Page 112: Proper book handling – more important than holding a door open for a lady! If you’re ever in a rare book room where they condescend to let you handle the goods yourself – please, for the love of heaven, don’t stick your finger onto the top of the binding and just tip and yoink the book out. You will be yelled at by a cranky staffperson almost immediately.
Page 113: My favorite example of the bizarre censorship practices of early modern academia is this: there were, indeed, varying lists naming every book banned by Church and/or College. The lists became more and more comprehensive as time went by, and in some cases became more and more in demand…as people used them as a sort of Zagat’s Guide for finding out what books might make a good, scandalous read.
In one instance, and in what can only be characterized as the inevitable conclusion to any system embracing censorship, the list itself was banned. Fabulous.

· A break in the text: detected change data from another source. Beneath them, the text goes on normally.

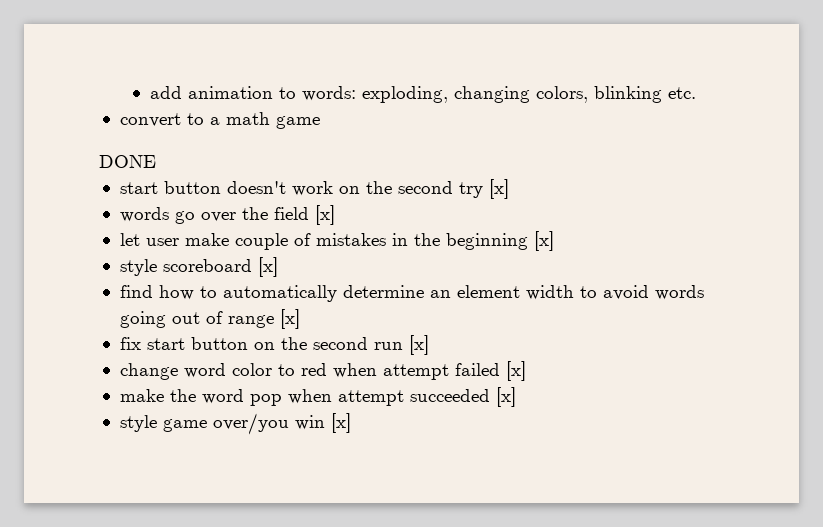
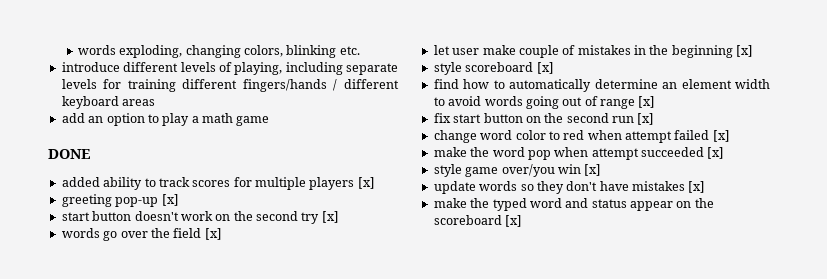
- add animation to words: exploding, changing colors, blinking etc.
+ words exploding, changing colors, blinking etc.
- convert to a math game
+ introduce different levels of playing, including separate levels for training different fingers/hands / different keyboard areas
+ add an option to play a math game
  DONE
+ added ability to track scores for multiple players [x]
+ greeting pop-up [x]
+ update words so they don't have mistakes [x]
+ make the typed word and status appear on the scoreboard [x]

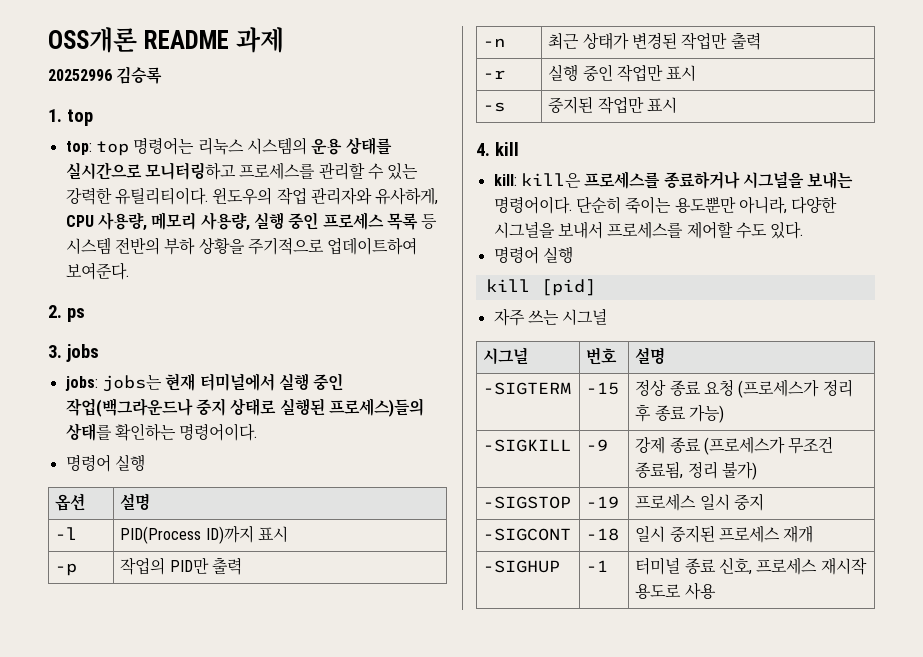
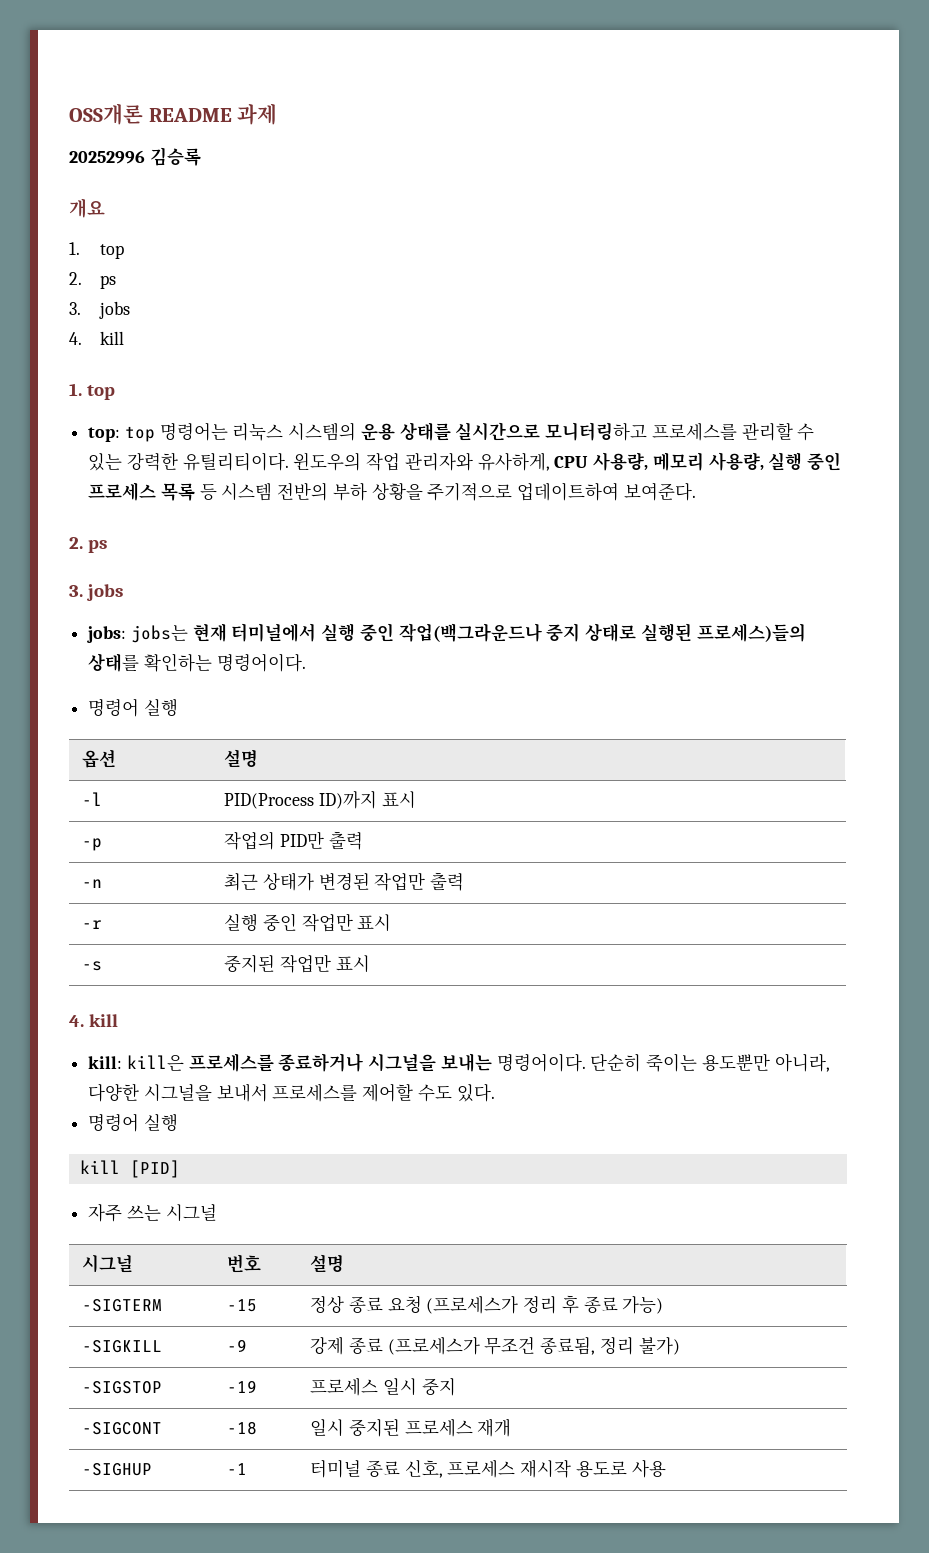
+ 개요
+ 1. top
+ 2. ps
+ 3. jobs
+ 4. kill
- kill [pid]
+ kill [PID]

114: This is the only part of the library for which I don’t have my own reference photographs – the John Rylands Library on Deansgate Street in Manchester is for some reason nervous about allowing the public access to a precipitously high gallery (which you can only reach through climbing an achingly steep, dark, and narrow stone spiral staircase) poised one full storey over their historic reading room. Go figure.
115. The refectory was always an active center of college life. Not much has changed in college cafeterias; this one is based on a famous Christchurch dining hall at Oxford, which some of you might recognize (in altered and CGI-expanded form) from the Harry Potter films.

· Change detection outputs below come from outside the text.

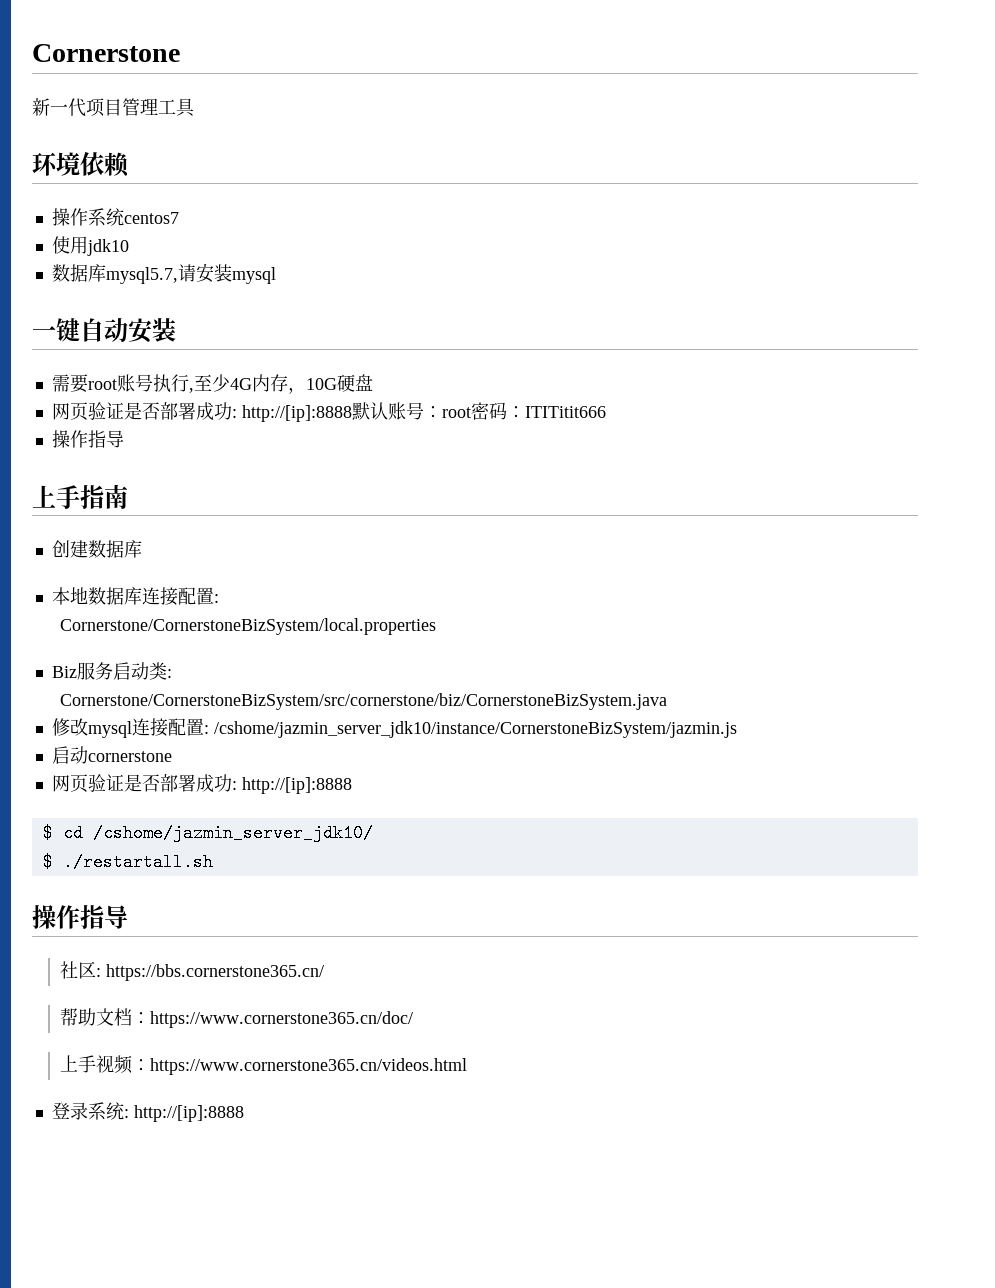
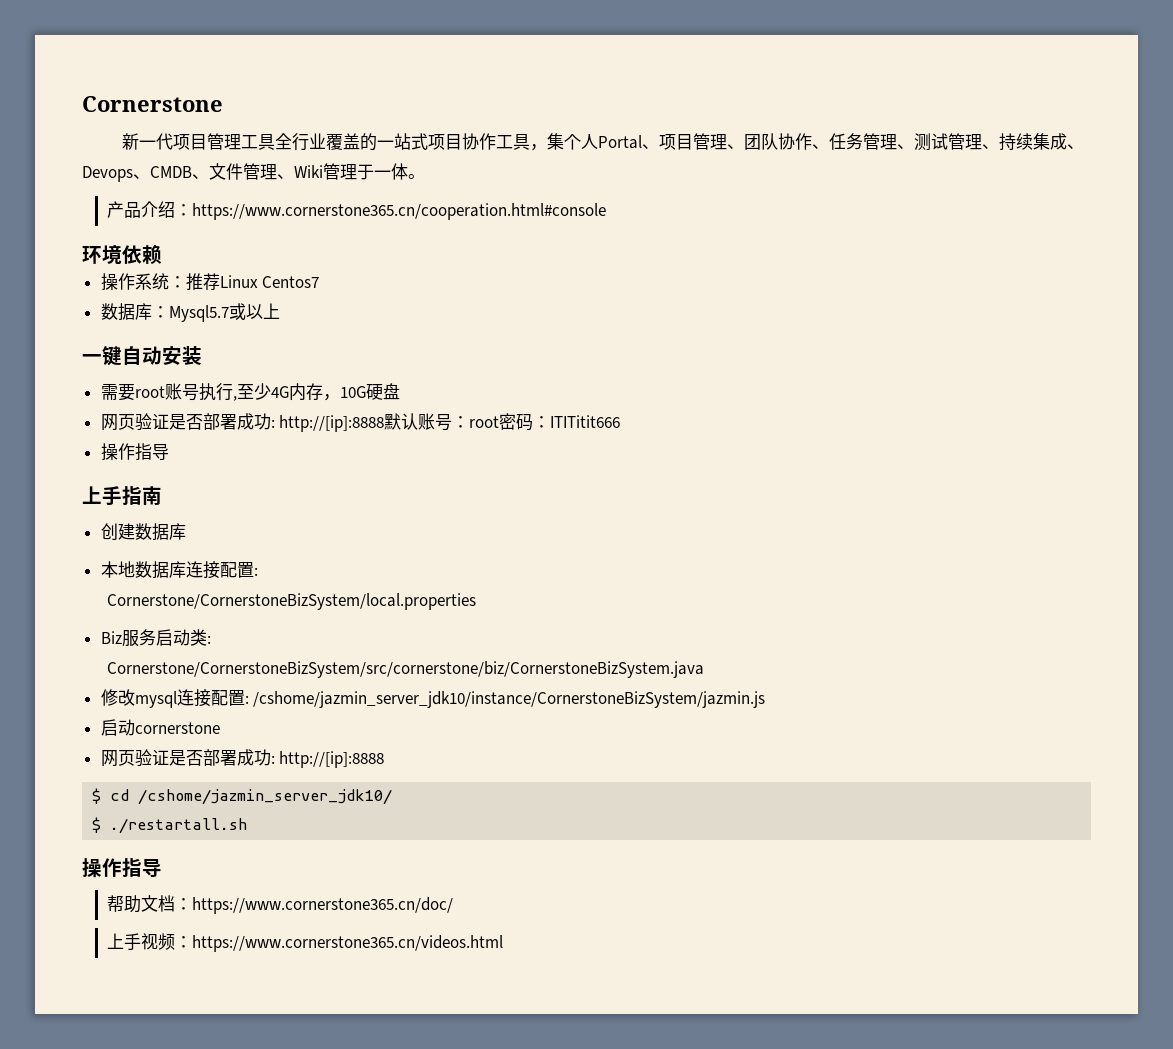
- 新一代项目管理工具
+ 新一代项目管理工具全行业覆盖的一站式项目协作工具，集个人Portal、项目管理、团队协作、任务管理、测试管理、持续集成、Devops、CMDB、文件管理、Wiki管理于一体。
+ 产品介绍：https://www.cornerstone365.cn/cooperation.html#console
  环境依赖
- 操作系统centos7
- 使用jdk10
- 数据库mysql5.7,请安装mysql
+ 操作系统：推荐Linux Centos7
+ 数据库：Mysql5.7或以上
- 社区: https://bbs.cornerstone365.cn/
- 登录系统: http://[ip]:8888

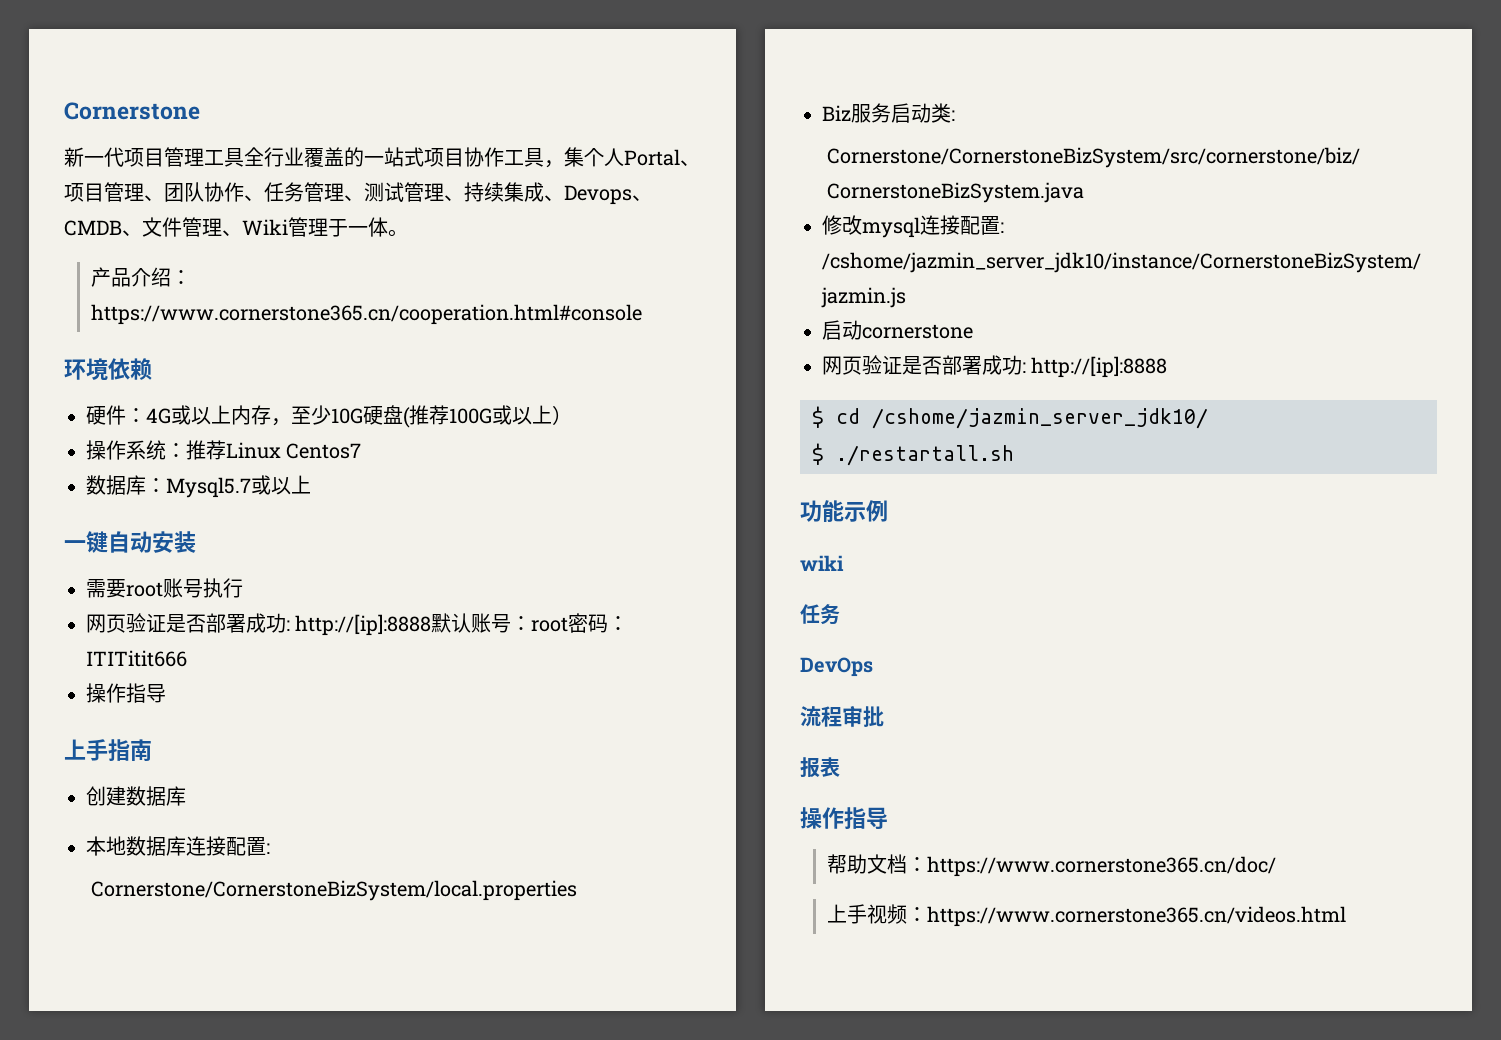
+ 硬件：4G或以上内存，至少10G硬盘(推荐100G或以上）
- 需要root账号执行,至少4G内存，10G硬盘
+ 需要root账号执行
+ 功能示例
+ wiki
+ 任务
+ DevOps
+ 流程审批
+ 报表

116. In academic papers, it’s always tempting to either wuss out and write something totally obvious or minute – I once wrote a paper to the effect of “Plato, he sure knew how to arrive at a logical conclusion based on his own premises!” – or to just swing for the left field fence and cram your bizarre convictions about Life, The Universe, And Everything into a seven page lit essay for an elective class you’re taking pass/fail. Luther fell victim to both temptations at different points in his academic career.
Of course, it’s always the embarrassing examples that end up circulating.

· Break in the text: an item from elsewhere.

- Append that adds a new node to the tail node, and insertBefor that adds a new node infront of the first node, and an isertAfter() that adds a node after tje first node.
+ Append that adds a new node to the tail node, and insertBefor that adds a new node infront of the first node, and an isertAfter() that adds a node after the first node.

117: Stay tuned for the Rector’s Mansion! Most schools have an official residence for their head of state, and it tends to serve a double-purpose as the site of upscale fundraisers and official receptions. Whether the president or rector decides to actually LIVE there is another matter entirely.
118. If you have professor parents or were close to any of your own professors in college, you probably have a pretty clear idea of what bitchy little girls faculty members can be.
That delicious looking dish right there consists of sausage and some fried onions, although it’s entirely possible they’re noodles, too. In their current condition it would take a full autopsy by a trained medical professional to determine the difference.
119. Tenure: if you achieve sufficient seniority in a department, you’re granted the magical state of tenure, at which point you can no longer be fired for anything but extreme reasons. It’s a desirable state (although one that is increasingly vanishing from the academic scene), one in which you no longer need to chase after temporary positions or panic about publishing enough papers. It is as close to safe as you can be in the academic profession, and thus people will do a lot of intense things to get there. Like hitting on Ariana.
Somebody wondered why Ariana isn’t using a candle snuffer in the interstitial scene, here, since even smoke from a beeswax candle (which these are) can filth up a stone pillar something awful. To which I say: really, guys? A snuffer?